The targeting of Tigrayan military officers in foreign peacekeeping and military operations comes amid rising fears that an Ethiopian government offensive against Tigrayan rebels inside Ethiopia could devolve into ethnic cleansing, with atrocities reported on both sides. The human rights watchdog Amnesty International recently issued a report detailing “the massacre of a very large number of civilians” in northern Ethiopia earlier this month, allegedly by groups loyal to the Tigrayan forces, in a grim harbinger of violence to come. Meanwhile, refugees fleeing the violence said they were targeted because they were Tigrayan.
In South Sudan earlier this month, Ethiopian soldiers disarmed a senior ethnic Ethiopian Tigrayan officer, escorted him to the capital of Juba, and forced him onto a Nov. 11 Ethiopian Airlines flight to Addis Ababa, according to the internal account, which was reviewed by Foreign Policy.
Ten days later, the Ethiopian contingent at the U.N. base in Juba reportedly detained three other Tigrayan officers.
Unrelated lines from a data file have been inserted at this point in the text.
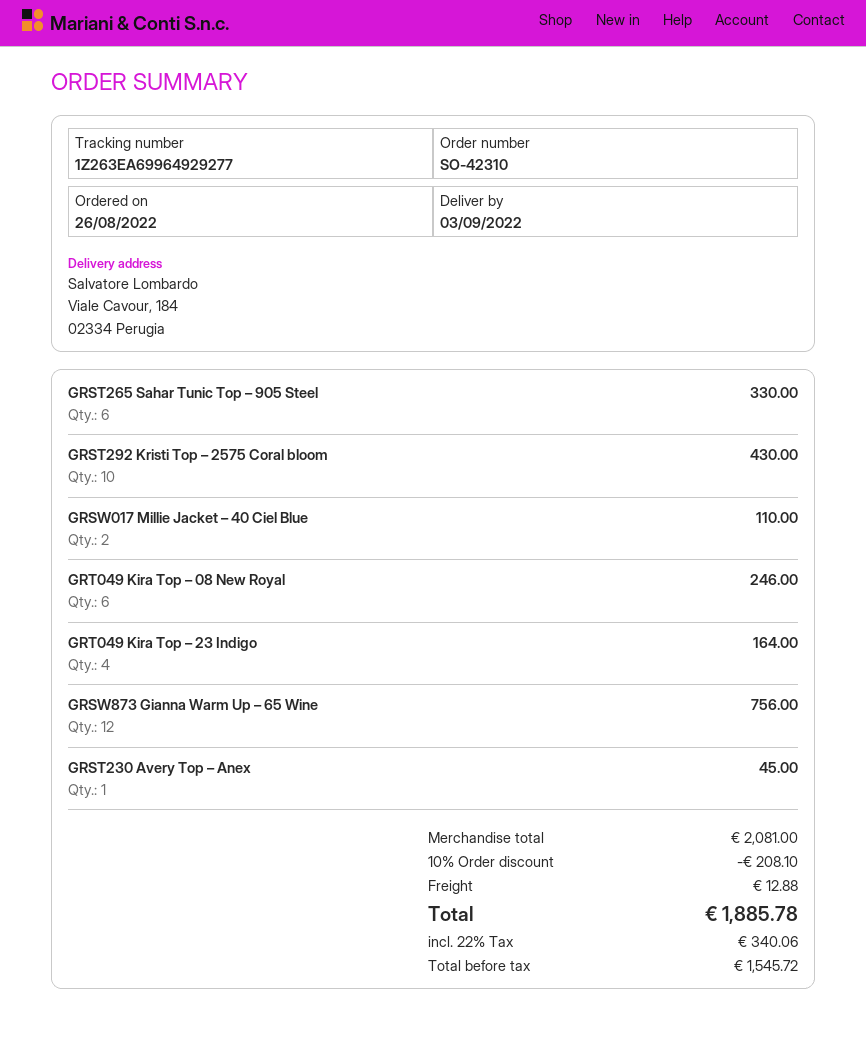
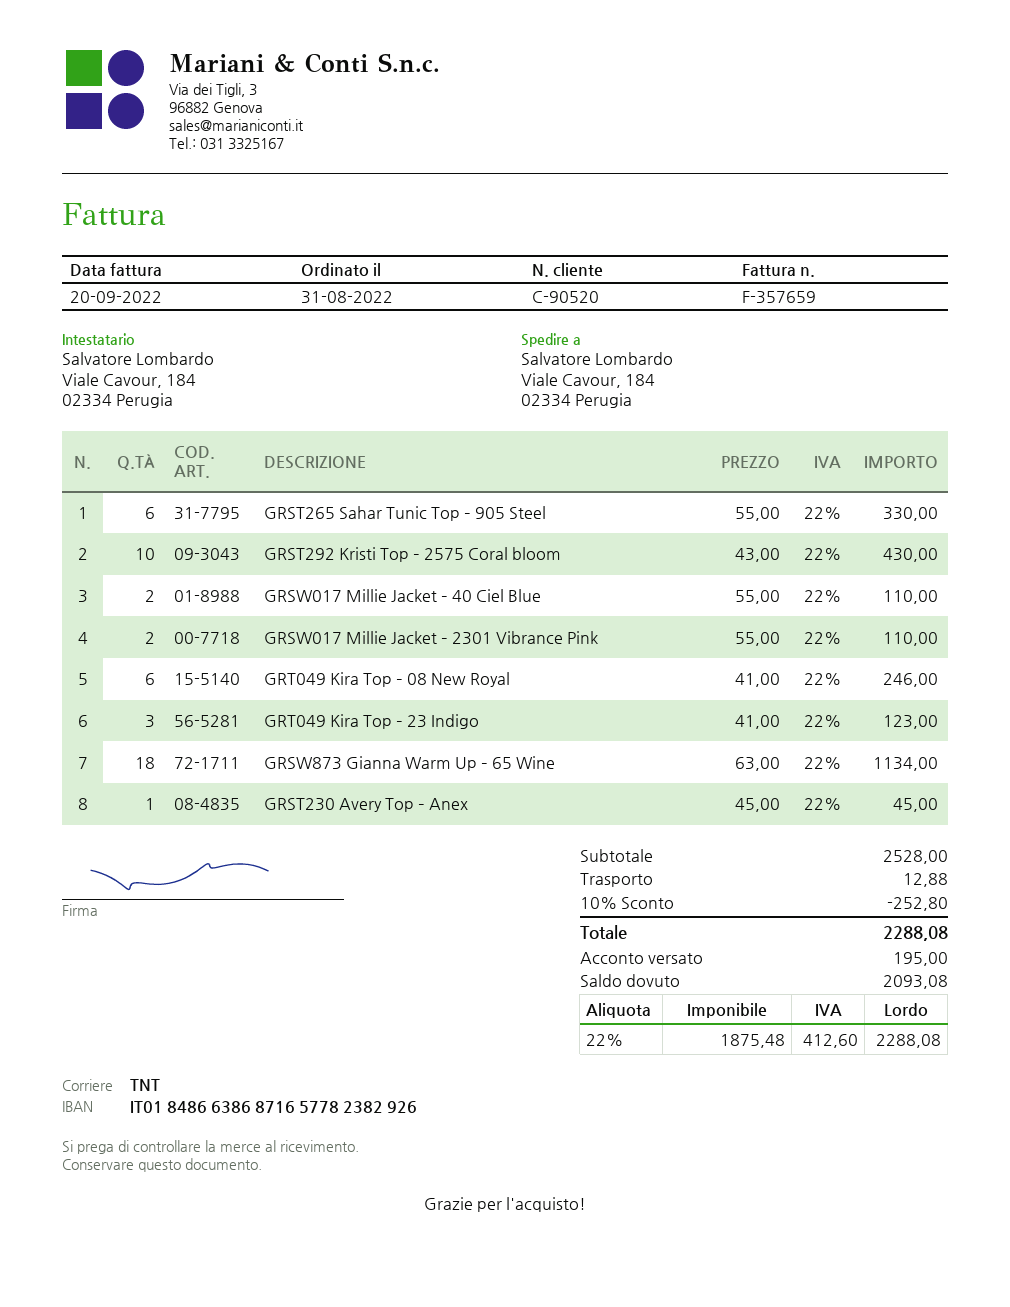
order date: 2022-08-26 -> 2022-08-31
GRT049 Kira Top – 23 Indigo: 4 for 164.00 -> 3 for 123.00
GRSW873 Gianna Warm Up – 65 Wine: 12 for 756.00 -> 18 for 1134.00
GRSW017 Millie Jacket – 2301 Vibrance Pink: none -> 2 for 110.00
subtotal: 2081.00 -> 2528.00
discount: 10% = 208.10 -> 10% = 252.80
net: 1545.72 -> 1875.48
tax: 22% = 340.06 -> 22% = 412.60
total: 1885.78 -> 2288.08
The officers, according to the internal account, “were coerced to take the Ethiopian Airlines flight from Juba to Addis Ababa. As of now their whereabouts are unknown.”
The U.N. Mission in South Sudan, or UNMISS, “has become aware that three soldiers were repatriated back to their country on Saturday without the Mission’s knowledge,” a senior U.N. official at the mission said. “Our Human Rights Division is working to follow up on their situation.”
“If there are any incidents where personnel are discriminated against or have their rights violated because of their ethnicity or they have concerns about their situation, this may involve a human rights violation under international law,” the official added. “As a result, the UNMISS Human Rights Division is currently liaising with the Ethiopian peacekeeping command in South Sudan and has requested access to any contingent personnel who might, for any reason, be compelled to return home and be in need of protection.”
The crackdown has spread to other African countries where Ethiopian peacekeepers and troops are deployed, including in Abyei, a disputed territory claimed by Sudan and South Sudan, and Somalia, where thousands of Ethiopian troops have been helping the government fight Islamist al-Shabab militants. As many as 40 Tigrayan officers and soldiers serving in the African Union Mission in Somalia have also been recalled to Ethiopia, according to one diplomatic source.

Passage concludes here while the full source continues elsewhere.